I want to thank you for your donation to our prison ministry. I also want to take the opportunity to update you on what is going on in our ministry. There are positive changes, and mountains to climb, every week.
Before I get started, I want to ask you to send me the names of your immediate family, with those who are Orthodox marked. Send them to email@example.com. I pray for all of our benefactors and their immediate family, and in addition, commemorate all those who are Orthodox in the Divine Liturgy (our custom is to take out a particle of bread for each Orthodox person, as we pray for them, and put it on the diskos, as part of the -preparation prayers for divine Liturgy. At the end of the liturgy, all these particles are poured into the chalice, with the prayer: "By Thy precious Blood, O Lord, wash away the sins of those here commemorated, through the intercessions of Thy saints").
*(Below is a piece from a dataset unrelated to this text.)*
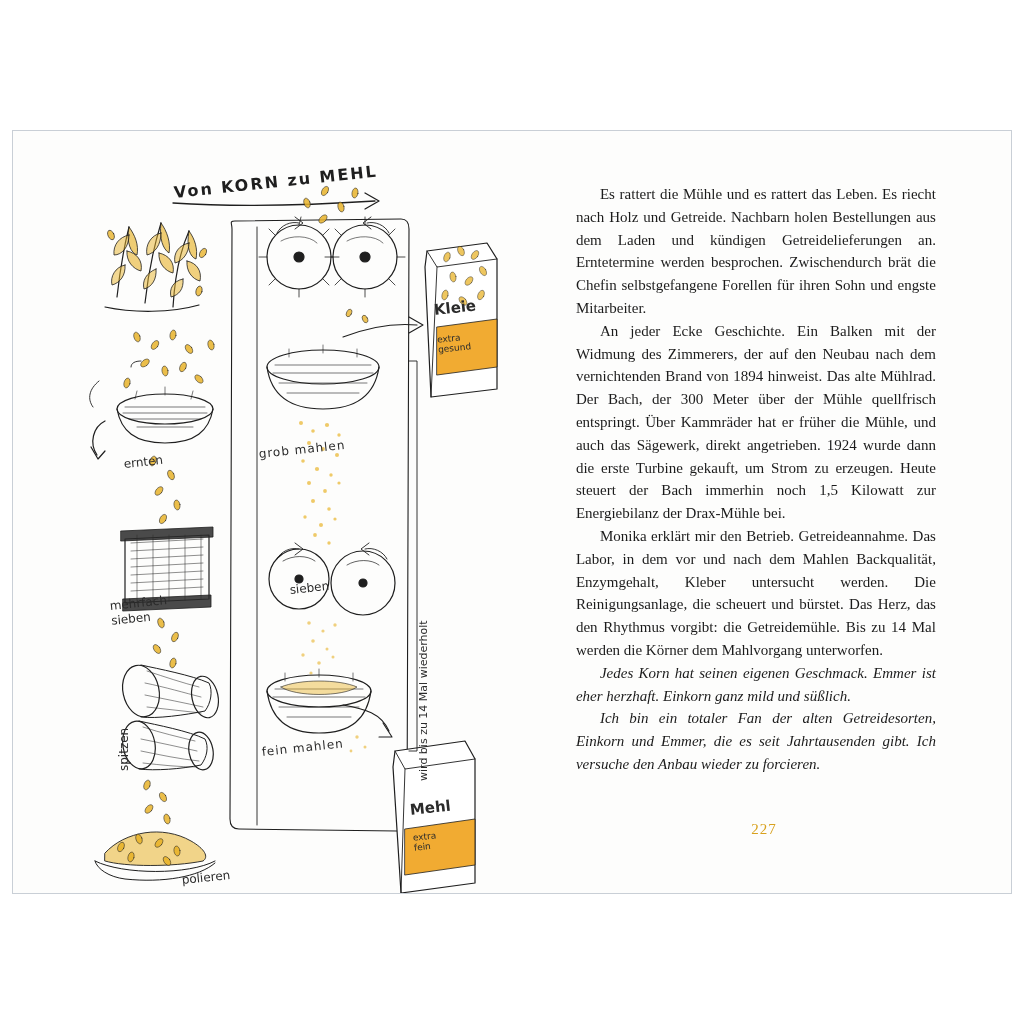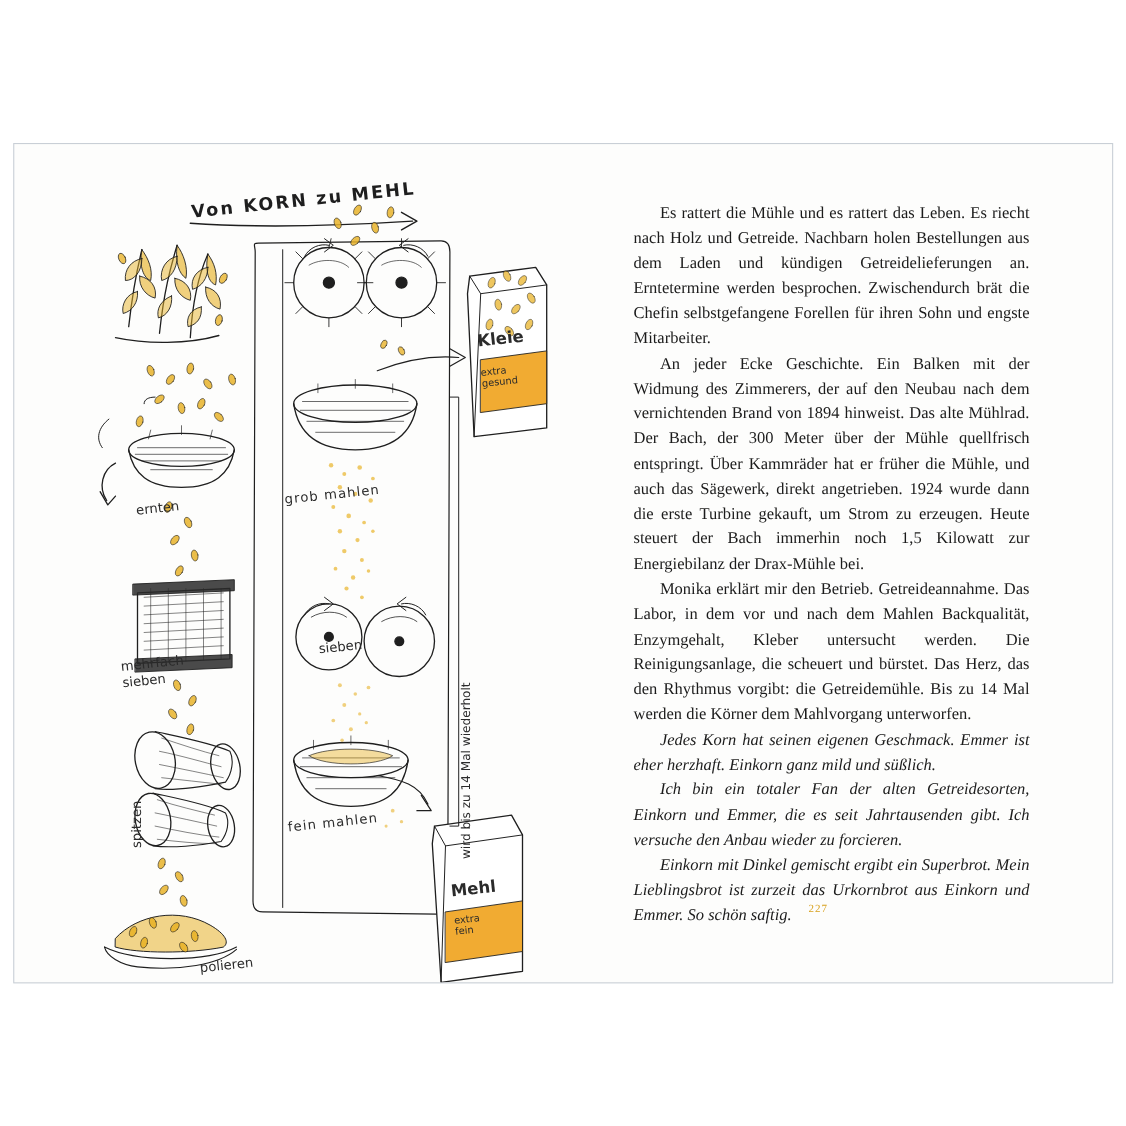"Einkorn mit Dinkel gemischt ergibt" p.italic { html: <p>Einkorn mit Dinkel gemischt ergibt ein Superbrot. Mein Lieblingsbrot ist zurzeit das Urkornbrot aus Einkorn und Emmer. So schön saftig.</p> -> none }
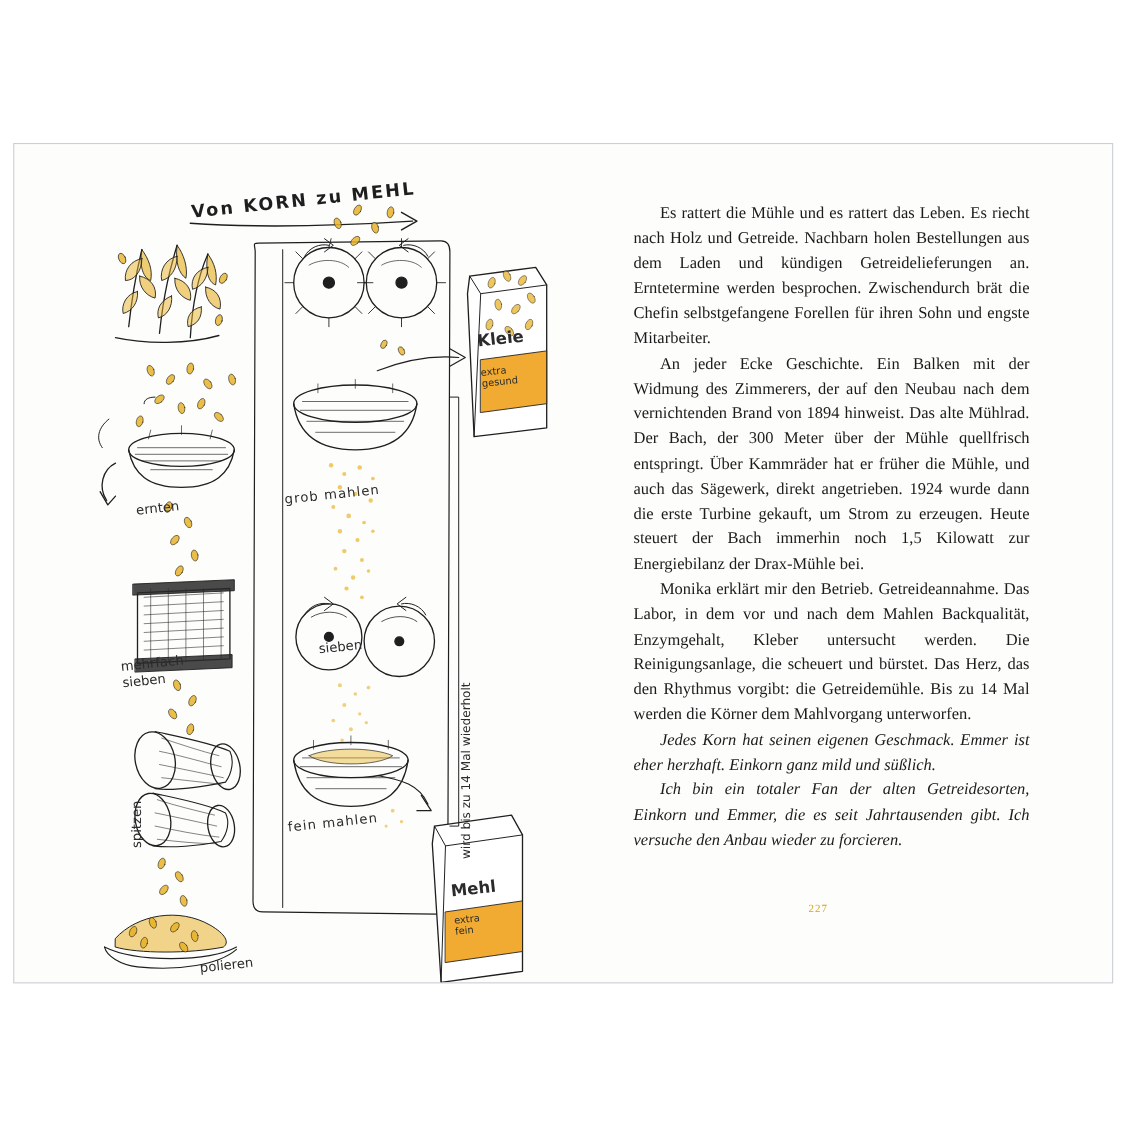"227" .folio { font-size: 10px -> 15px; left: 12px -> 32px }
I started this long ago when we were building our little church, and were in danger of being like the man in the Gospel, who began to build before counting the cost, and ran out of funds. I did not want to just ask people for money, without giving anything in return. Therefore, I though I would try to emulate the Apostle Peter, who once said to a paralytic "Silver and gold have I none; but such as I have give I thee..." (Acts 3:6). I reasoned that all I could really give is my poor personal prayers, and also to commemorate the Orthodox in the Divine Liturgy. So I have extensive, permanent dyptichs for building fund donors, and a less organized set of diptychs for those who donate to the prison ministry. It is always my intent to make this latter list more organized and permanent. This is another "detail", of which I will speak of in more "detail" below.
I try to do double duty with the letters I write regarding the prison ministry, so I plan to publish my letter to you, but will remove any personal references. I have learned that the more I talk about the ministry, and the more I publish things about it, the more it is supported, and the more it grows. I suppose this is my attempt at "networking".
By the way, I sometimes do audio reports about prison visits and publish the letters I send to the men (with personal references removed). You can see them at: https://www.orthodox.net//sermons/index.html#PRISON_MINISTRY
My intentions are always above my abilities in my ministry. There are many details in all aspects of the pastoral work of an Orthodox priest, and when it comes to details, I feel much like Winnie the Pooh - a bear with very little brain.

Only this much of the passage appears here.